Le véhicule de Nadia s’arrêta devant les bureaux. Elle se précipita à l’intérieur, retrouva son vieux sac bleu et fouilla, sans savoir vraiment ce qu’elle espérait trouver. L’émetteur d’Arkady. Oui, bien sûr, c’était ça. Elle le serra contre elle et retourna à la porte sud. Sax et Frank discutaient toujours.

— Tous ceux d’entre nous dont la position est connue se trouvent ici, ou bien ils ont déjà été tués. Je crois qu’ils en ont après les cent premiers en priorité.

— Pour nous isoler, tu crois ?

— Dans les infos de la Terre, on dit que nous sommes les meneurs de la rébellion. Et depuis qu’elle a éclaté, vingt et un d’entre nous sont morts. Et quarante sont portés disparus.

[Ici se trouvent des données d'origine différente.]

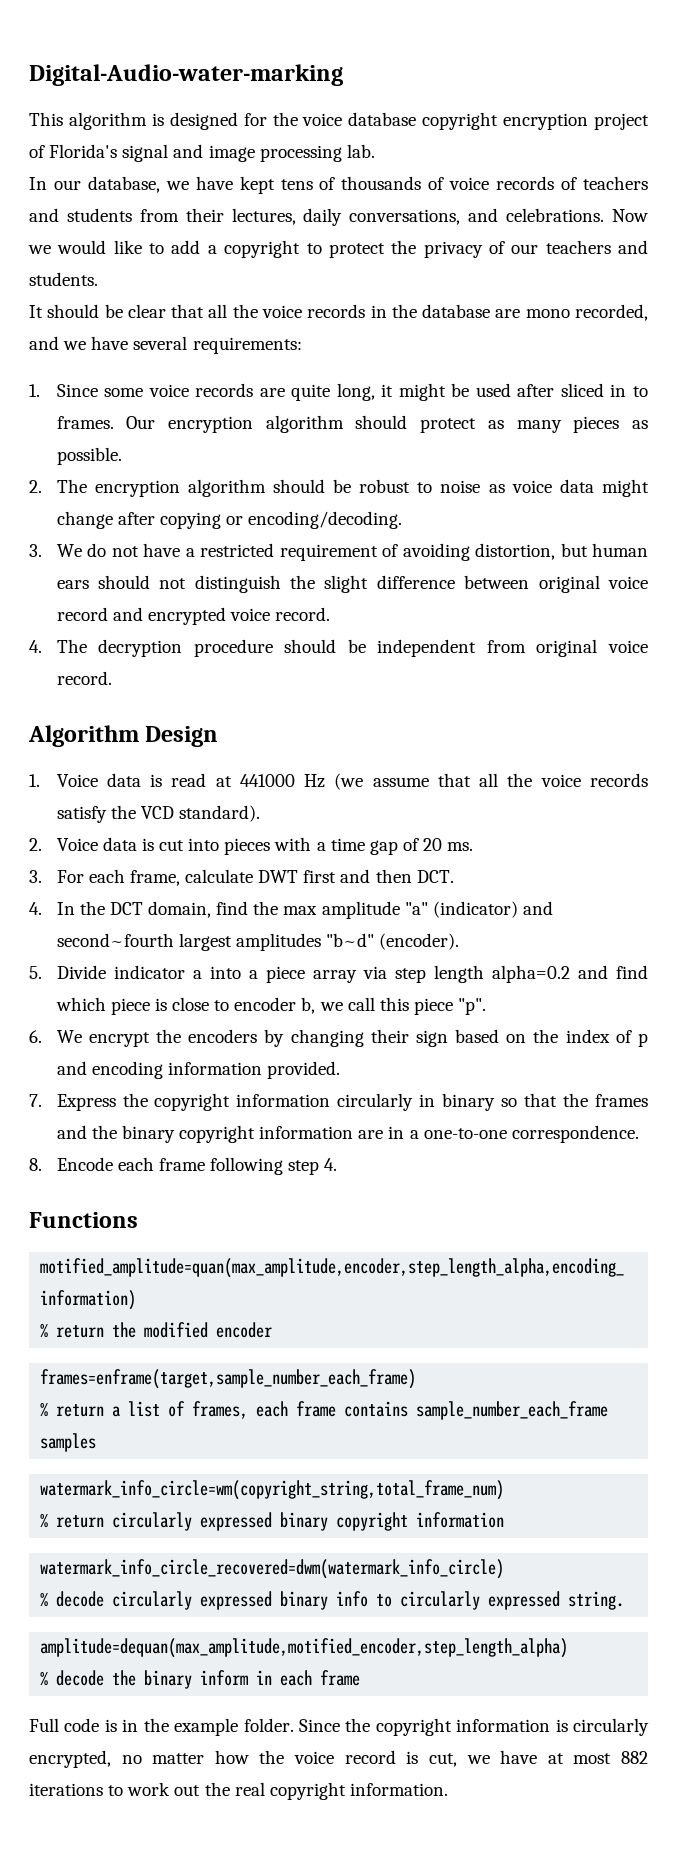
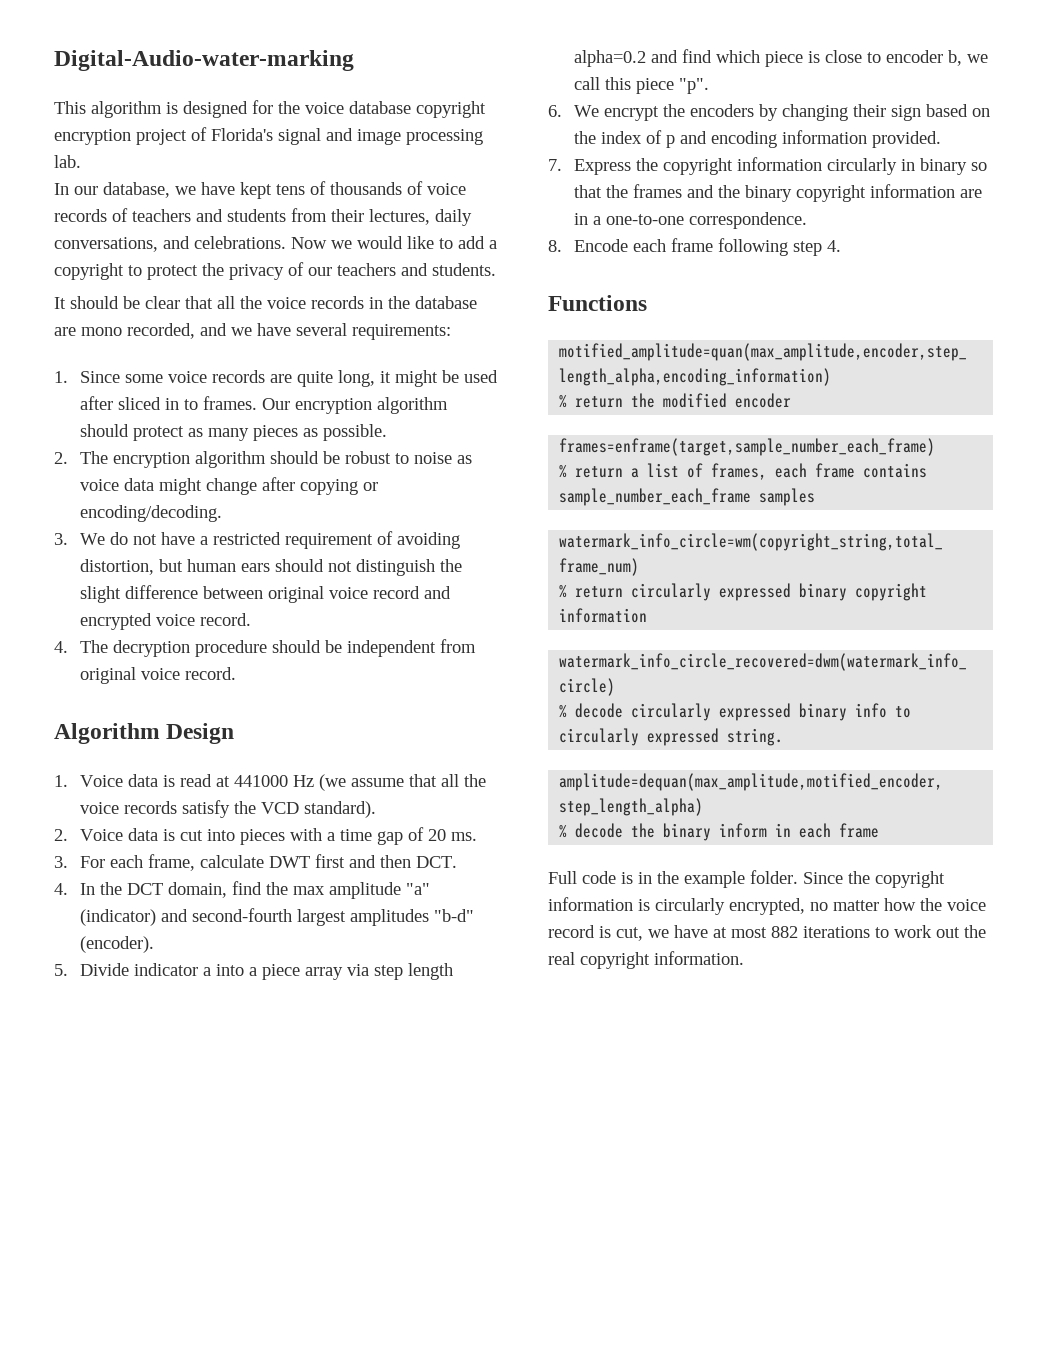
- 4. In the DCT domain, find the max amplitude "a" (indicator) and second~fourth largest amplitudes "b~d" (encoder).
+ 4. In the DCT domain, find the max amplitude "a" (indicator) and second-fourth largest amplitudes "b-d" (encoder).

Le véhicule s’arrêta. Nadia coupa l’intercom et pénétra dans le sas. Elle chaussa ses bottes, mit son casque et ses gants. Elle appuya sur le bouton d’ouverture et attendit que le sas se vide et s’ouvre. Comme pour Sacha. Et elle se retrouva à l’extérieur, dans le jour brumeux et venteux, et elle ressentit le premier éclat de diamant du froid. Elle donna des coups de pied dans le sable et de grandes bouffées rougeâtres passèrent sur elle. La femme vide dans un nuage de sang. Et, là-bas, il y avait les corps de ses amis, et d’autres encore. Leurs visages étaient violets et boursouflés, comme ceux de tant d’autres morts qu’elle avait vus sur les chantiers. Ces gens auraient pu vivre des siècles. Elle pensa à Arkady, au temps qui aurait pu passer, et siffla entre ses dents. Ils s’étaient si souvent querellés durant ces dernières années, surtout à propos de politique. Nadia lui avait dit que ses plans étaient anachroniques. Qu’il ne comprenait rien au monde. Mais il avait ri, furieux et blessé. Il lui avait dit qu’il connaissait ce monde, avec une expression sombre qu’elle ne lui avait jamais vue. Et elle se souvenait du moment où il lui avait donné l’émetteur, alors qu’il pleurait la mort de John, fou de fureur et de chagrin. C’est juste en cas d’urgence, avait-il insisté alors qu’elle refusait. Juste au cas où.